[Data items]
========

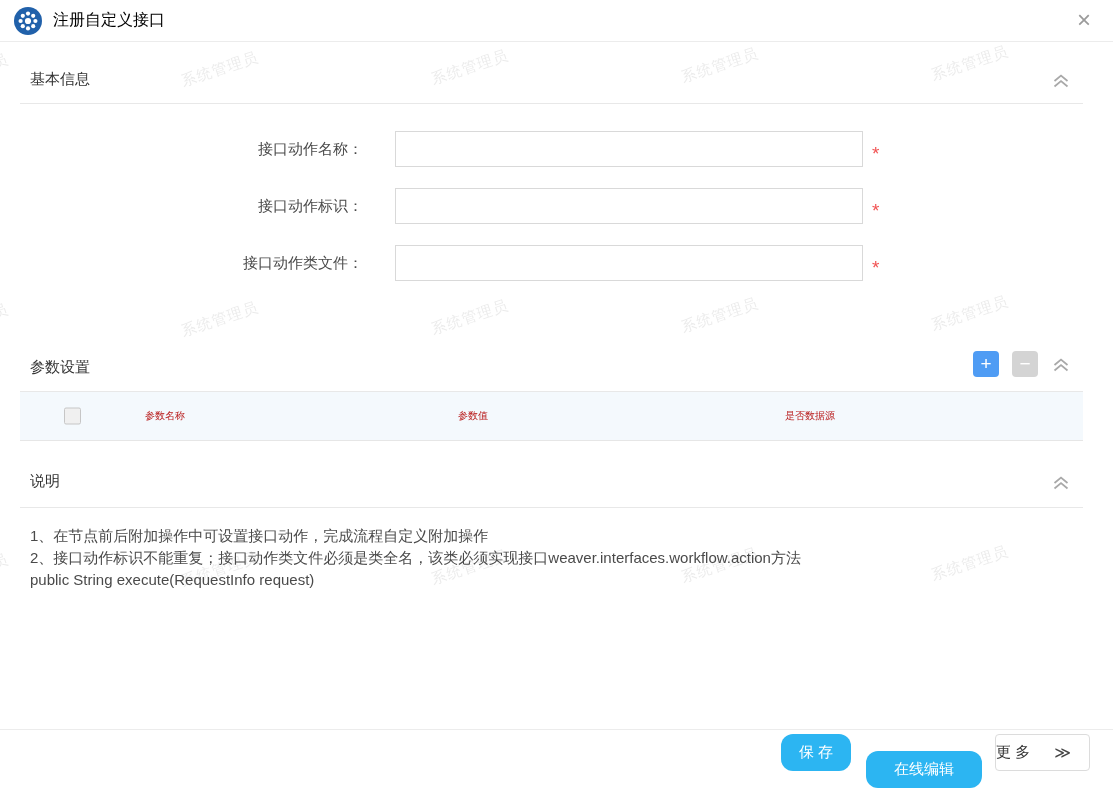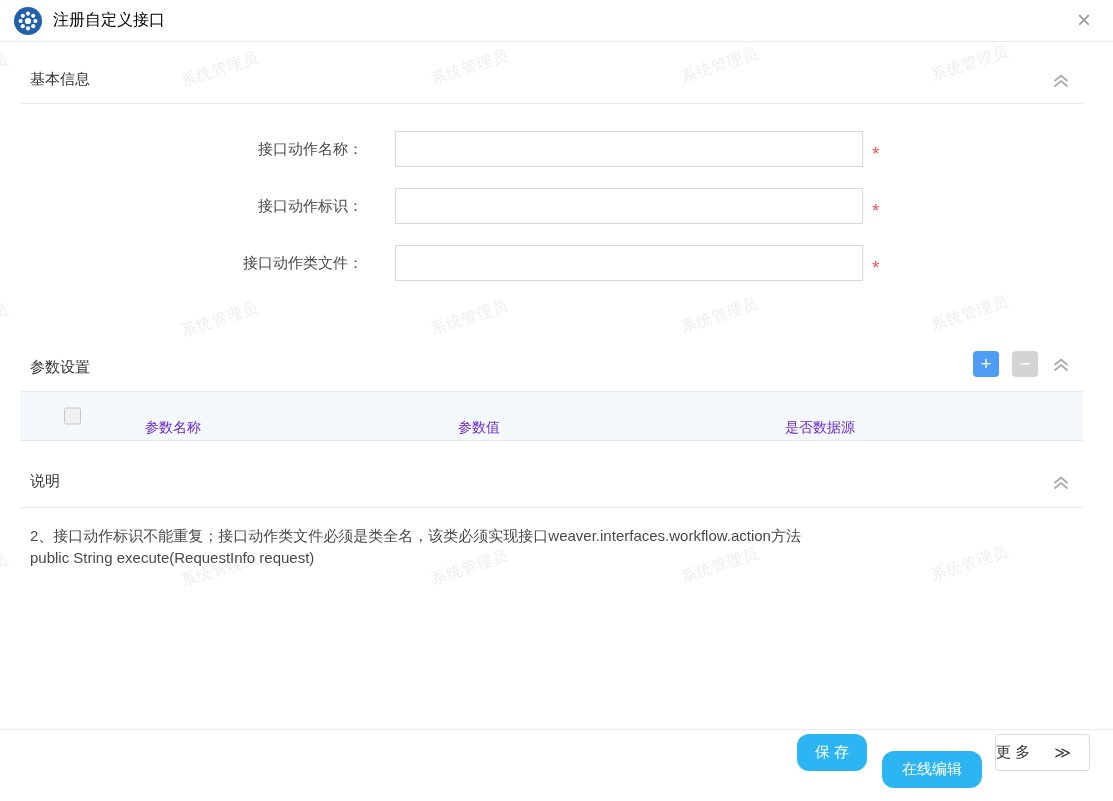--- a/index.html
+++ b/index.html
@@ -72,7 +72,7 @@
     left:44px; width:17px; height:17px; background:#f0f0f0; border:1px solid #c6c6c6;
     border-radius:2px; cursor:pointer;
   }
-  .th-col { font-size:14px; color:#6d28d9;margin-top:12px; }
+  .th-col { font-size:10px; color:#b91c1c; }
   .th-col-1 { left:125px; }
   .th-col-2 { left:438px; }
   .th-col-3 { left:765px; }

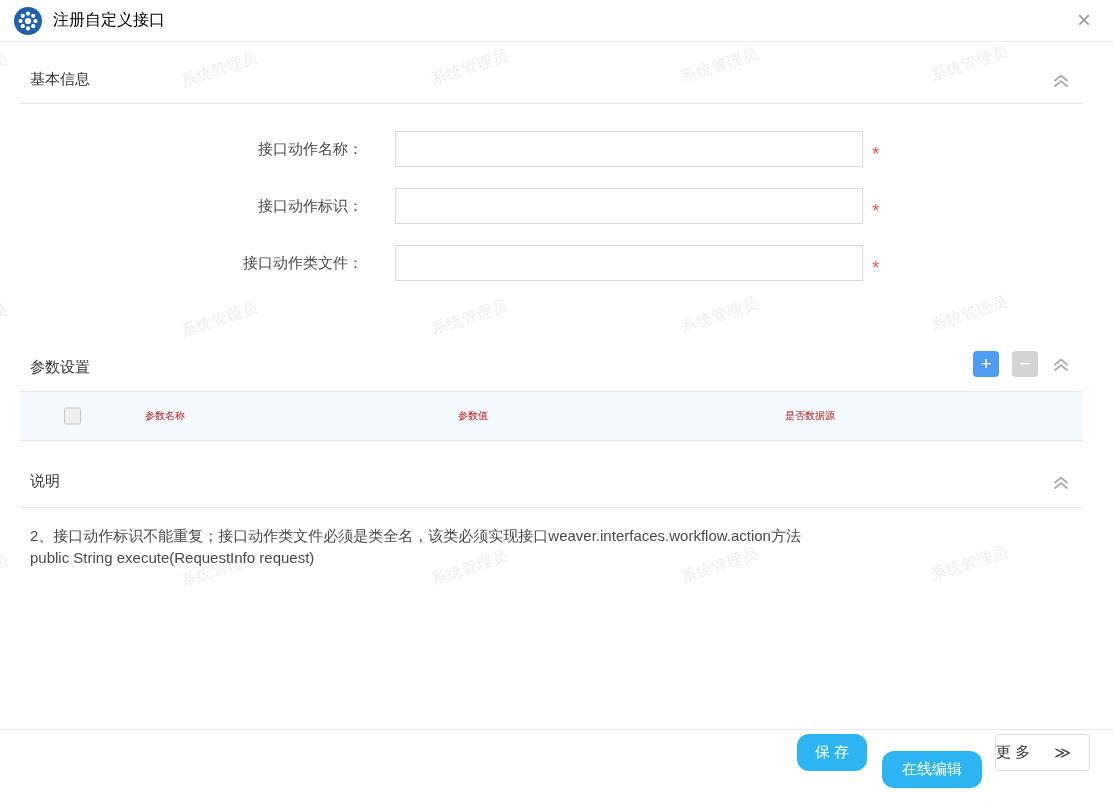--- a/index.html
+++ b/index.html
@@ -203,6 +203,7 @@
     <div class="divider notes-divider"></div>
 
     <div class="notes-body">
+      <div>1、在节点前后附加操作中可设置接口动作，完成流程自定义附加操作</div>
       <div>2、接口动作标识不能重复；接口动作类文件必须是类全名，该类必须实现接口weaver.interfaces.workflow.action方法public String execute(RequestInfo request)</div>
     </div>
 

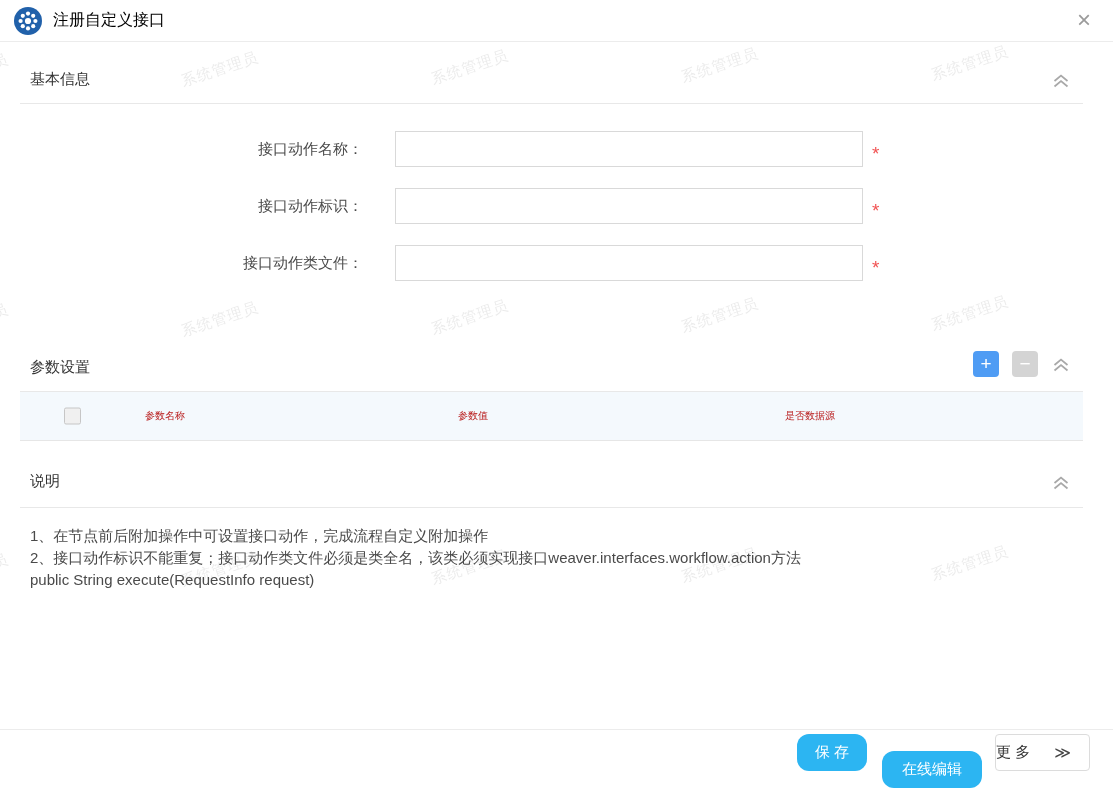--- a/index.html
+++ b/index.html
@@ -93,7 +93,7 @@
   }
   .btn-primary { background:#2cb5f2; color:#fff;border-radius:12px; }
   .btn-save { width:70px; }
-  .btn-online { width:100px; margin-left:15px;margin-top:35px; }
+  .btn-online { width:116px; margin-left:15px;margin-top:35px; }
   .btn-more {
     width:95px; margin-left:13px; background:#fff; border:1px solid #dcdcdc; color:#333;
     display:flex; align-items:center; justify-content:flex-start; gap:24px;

========

* [Description of the task] Each entry above should come back word for word, and no picture should come with it.

* [Response]
--- a/index.html
+++ b/index.html
@@ -72,7 +72,7 @@
     left:44px; width:17px; height:17px; background:#f0f0f0; border:1px solid #c6c6c6;
     border-radius:2px; cursor:pointer;
   }
-  .th-col { font-size:14px; color:#6d28d9;margin-top:12px; }
+  .th-col { font-size:10px; color:#b91c1c; }
   .th-col-1 { left:125px; }
   .th-col-2 { left:438px; }
   .th-col-3 { left:765px; }

--- a/index.html
+++ b/index.html
@@ -203,6 +203,7 @@
     <div class="divider notes-divider"></div>
 
     <div class="notes-body">
+      <div>1、在节点前后附加操作中可设置接口动作，完成流程自定义附加操作</div>
       <div>2、接口动作标识不能重复；接口动作类文件必须是类全名，该类必须实现接口weaver.interfaces.workflow.action方法public String execute(RequestInfo request)</div>
     </div>
 

--- a/index.html
+++ b/index.html
@@ -93,7 +93,7 @@
   }
   .btn-primary { background:#2cb5f2; color:#fff;border-radius:12px; }
   .btn-save { width:70px; }
-  .btn-online { width:100px; margin-left:15px;margin-top:35px; }
+  .btn-online { width:116px; margin-left:15px;margin-top:35px; }
   .btn-more {
     width:95px; margin-left:13px; background:#fff; border:1px solid #dcdcdc; color:#333;
     display:flex; align-items:center; justify-content:flex-start; gap:24px;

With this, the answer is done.